__Exercise details__
Below are the records; give again exactly the lines that run from the one with "<li>Recommended card reflow" through the last line.

Top of Record set

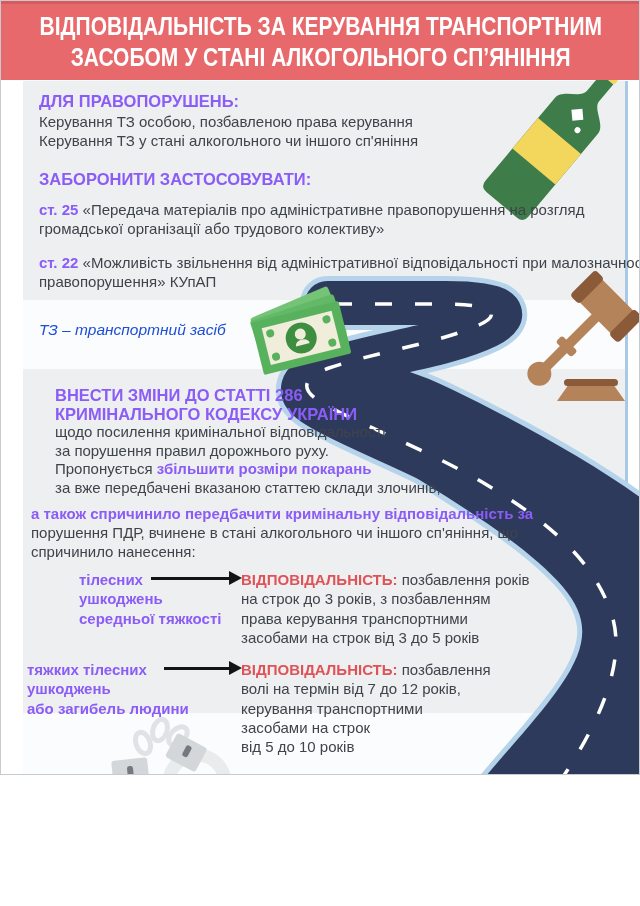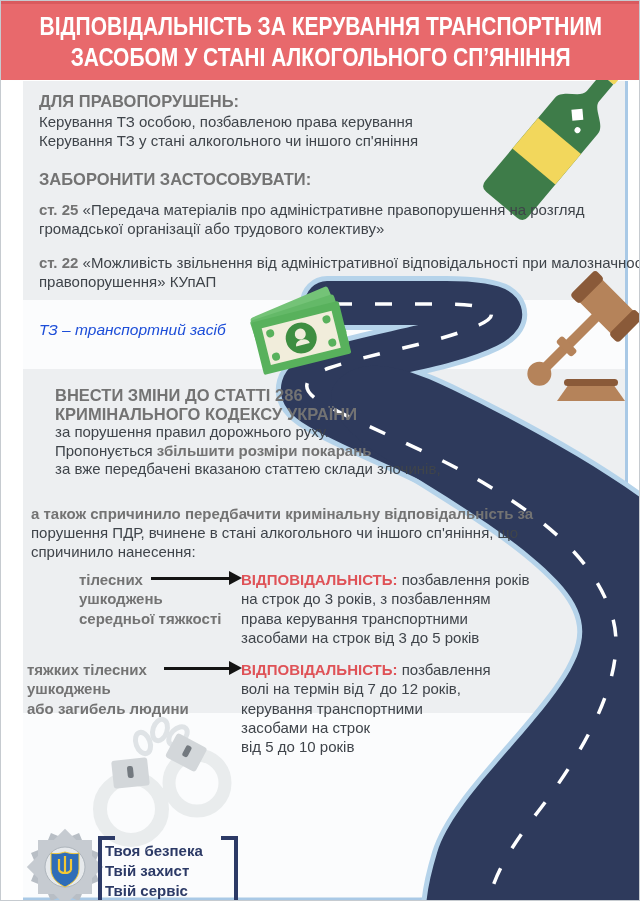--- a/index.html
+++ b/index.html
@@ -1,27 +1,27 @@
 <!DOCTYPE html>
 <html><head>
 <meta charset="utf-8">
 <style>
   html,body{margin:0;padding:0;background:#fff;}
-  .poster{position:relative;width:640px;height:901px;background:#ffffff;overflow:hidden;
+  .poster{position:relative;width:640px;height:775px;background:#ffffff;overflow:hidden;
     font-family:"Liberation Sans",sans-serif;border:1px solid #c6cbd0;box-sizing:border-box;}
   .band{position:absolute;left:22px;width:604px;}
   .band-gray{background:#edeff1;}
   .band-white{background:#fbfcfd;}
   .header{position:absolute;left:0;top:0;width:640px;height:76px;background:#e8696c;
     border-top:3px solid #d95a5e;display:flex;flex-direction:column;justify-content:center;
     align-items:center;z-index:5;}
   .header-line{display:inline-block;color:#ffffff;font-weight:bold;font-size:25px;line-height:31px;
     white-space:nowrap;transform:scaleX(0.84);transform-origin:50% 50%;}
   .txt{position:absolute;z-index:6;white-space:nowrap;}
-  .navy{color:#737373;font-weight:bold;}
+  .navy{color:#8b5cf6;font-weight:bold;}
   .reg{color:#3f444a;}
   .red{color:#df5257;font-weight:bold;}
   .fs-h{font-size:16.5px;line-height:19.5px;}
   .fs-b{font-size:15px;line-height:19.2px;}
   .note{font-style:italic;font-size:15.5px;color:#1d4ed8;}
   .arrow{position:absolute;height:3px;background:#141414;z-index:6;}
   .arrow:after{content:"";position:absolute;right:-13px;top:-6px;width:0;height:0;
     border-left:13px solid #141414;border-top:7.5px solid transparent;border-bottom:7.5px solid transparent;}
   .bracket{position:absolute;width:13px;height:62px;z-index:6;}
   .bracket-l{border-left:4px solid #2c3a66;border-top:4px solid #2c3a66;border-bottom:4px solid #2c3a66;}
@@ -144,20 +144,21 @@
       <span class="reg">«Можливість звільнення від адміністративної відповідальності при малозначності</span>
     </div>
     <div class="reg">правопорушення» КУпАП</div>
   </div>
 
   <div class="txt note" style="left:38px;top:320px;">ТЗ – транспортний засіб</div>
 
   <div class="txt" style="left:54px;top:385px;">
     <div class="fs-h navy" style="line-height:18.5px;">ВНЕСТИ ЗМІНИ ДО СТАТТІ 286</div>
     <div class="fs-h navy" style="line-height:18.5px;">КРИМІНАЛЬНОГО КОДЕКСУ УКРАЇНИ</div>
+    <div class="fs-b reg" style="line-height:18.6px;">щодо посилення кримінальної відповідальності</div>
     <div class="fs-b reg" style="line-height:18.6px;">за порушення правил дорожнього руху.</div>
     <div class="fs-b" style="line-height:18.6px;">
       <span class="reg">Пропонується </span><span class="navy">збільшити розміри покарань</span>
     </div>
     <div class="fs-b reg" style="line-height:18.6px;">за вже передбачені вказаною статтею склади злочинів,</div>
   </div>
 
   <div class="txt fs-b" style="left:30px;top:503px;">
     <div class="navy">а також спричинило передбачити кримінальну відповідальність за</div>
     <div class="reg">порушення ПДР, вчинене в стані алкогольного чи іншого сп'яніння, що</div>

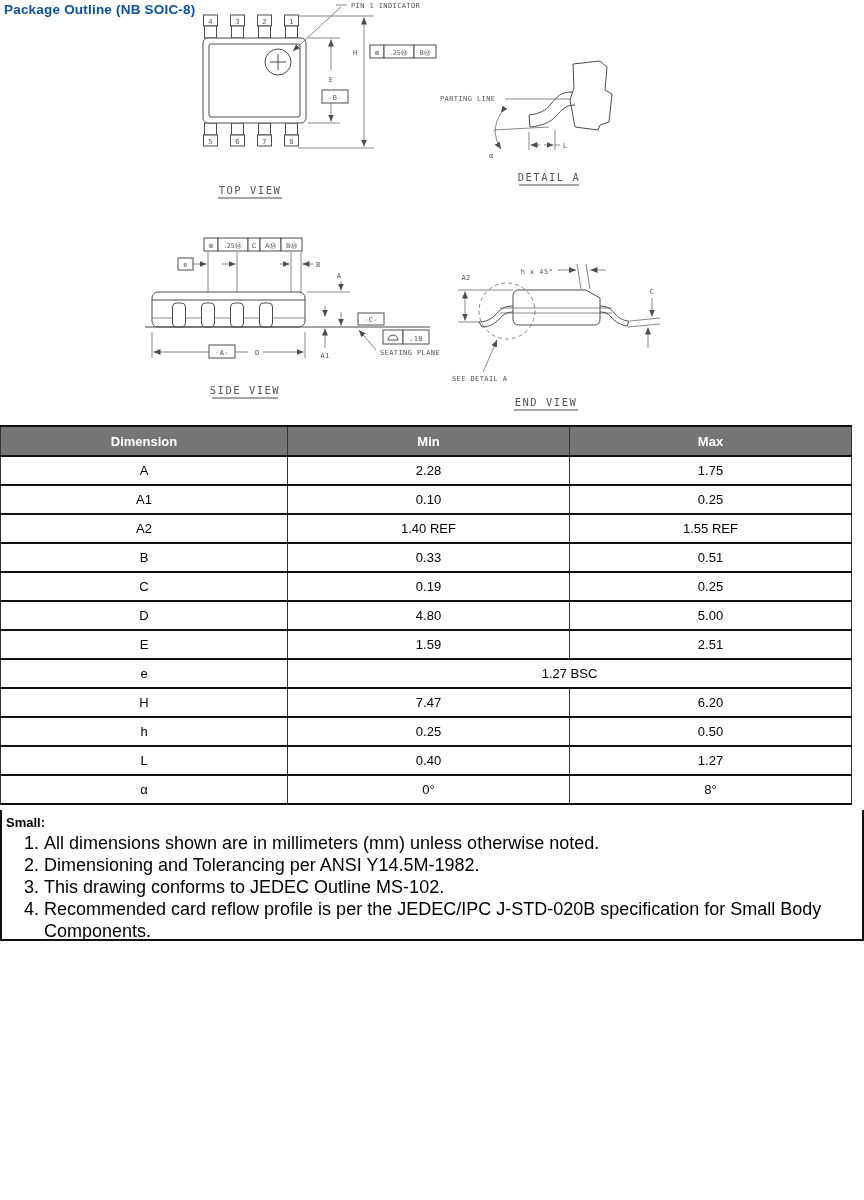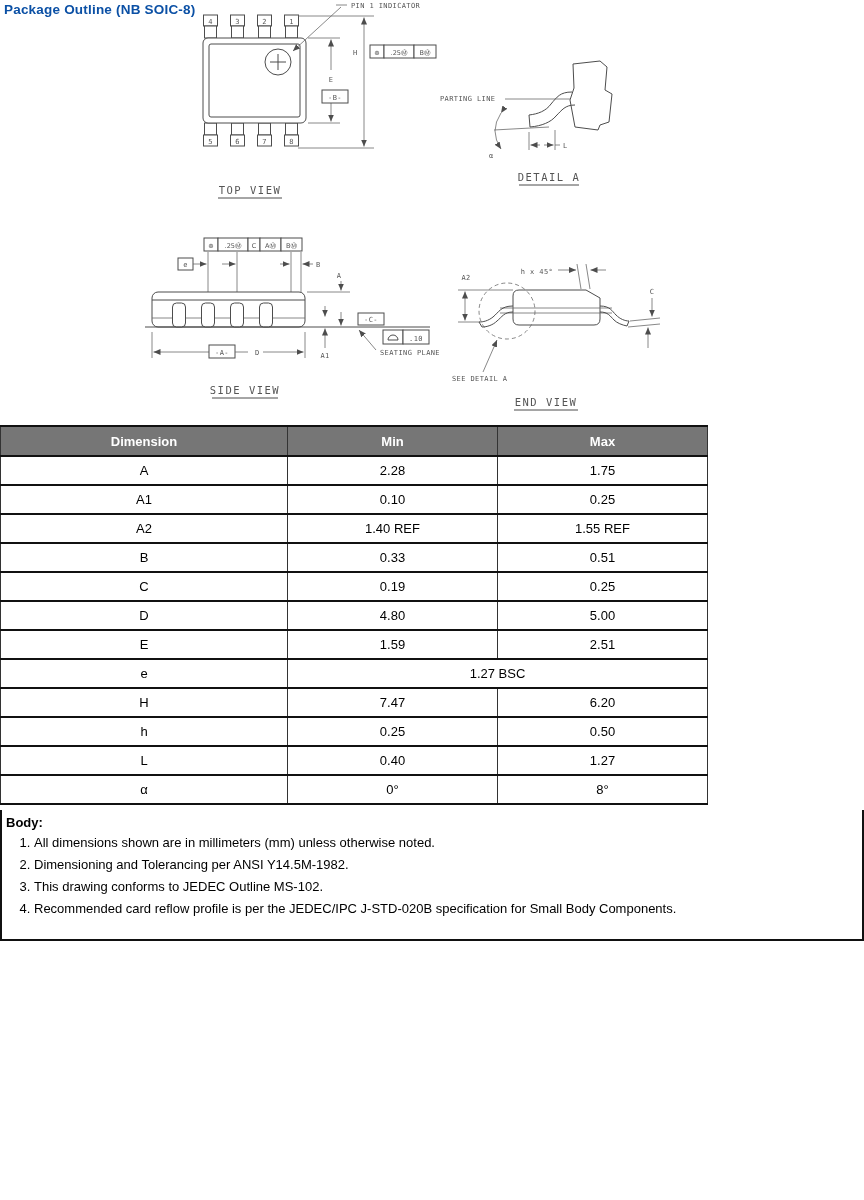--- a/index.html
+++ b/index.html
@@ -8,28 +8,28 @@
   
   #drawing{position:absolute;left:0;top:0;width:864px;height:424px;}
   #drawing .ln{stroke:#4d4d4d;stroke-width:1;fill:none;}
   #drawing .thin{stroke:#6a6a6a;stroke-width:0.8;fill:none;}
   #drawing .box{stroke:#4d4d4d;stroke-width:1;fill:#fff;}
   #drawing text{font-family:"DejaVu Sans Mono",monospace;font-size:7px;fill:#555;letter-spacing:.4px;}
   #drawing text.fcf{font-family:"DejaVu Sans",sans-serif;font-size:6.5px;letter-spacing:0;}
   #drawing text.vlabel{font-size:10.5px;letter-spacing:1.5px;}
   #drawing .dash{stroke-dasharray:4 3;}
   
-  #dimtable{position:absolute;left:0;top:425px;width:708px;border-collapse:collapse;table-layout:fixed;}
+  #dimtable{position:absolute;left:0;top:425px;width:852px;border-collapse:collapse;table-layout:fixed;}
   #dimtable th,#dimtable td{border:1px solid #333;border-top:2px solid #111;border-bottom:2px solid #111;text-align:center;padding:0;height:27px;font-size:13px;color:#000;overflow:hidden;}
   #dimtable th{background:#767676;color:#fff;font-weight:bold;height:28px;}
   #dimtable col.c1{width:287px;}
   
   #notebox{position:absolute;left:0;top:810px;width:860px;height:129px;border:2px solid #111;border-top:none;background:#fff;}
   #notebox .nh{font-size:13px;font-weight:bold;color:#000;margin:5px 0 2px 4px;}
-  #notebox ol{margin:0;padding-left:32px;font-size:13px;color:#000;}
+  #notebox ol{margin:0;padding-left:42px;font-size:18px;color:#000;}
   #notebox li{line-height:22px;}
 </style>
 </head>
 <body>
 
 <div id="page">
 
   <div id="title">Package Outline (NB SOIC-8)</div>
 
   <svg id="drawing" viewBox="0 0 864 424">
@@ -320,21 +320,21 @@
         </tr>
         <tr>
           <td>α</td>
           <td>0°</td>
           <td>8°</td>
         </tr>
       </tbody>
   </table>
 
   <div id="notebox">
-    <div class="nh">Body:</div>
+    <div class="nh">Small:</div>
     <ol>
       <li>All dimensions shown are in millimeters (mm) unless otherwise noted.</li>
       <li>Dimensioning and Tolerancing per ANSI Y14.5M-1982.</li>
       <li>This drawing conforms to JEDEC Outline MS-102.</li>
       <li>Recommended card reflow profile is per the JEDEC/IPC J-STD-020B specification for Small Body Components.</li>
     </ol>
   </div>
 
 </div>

Bottom of Record set

__Solution below__
       <li>Recommended card reflow profile is per the JEDEC/IPC J-STD-020B specification for Small Body Components.</li>
     </ol>
   </div>
 
 </div>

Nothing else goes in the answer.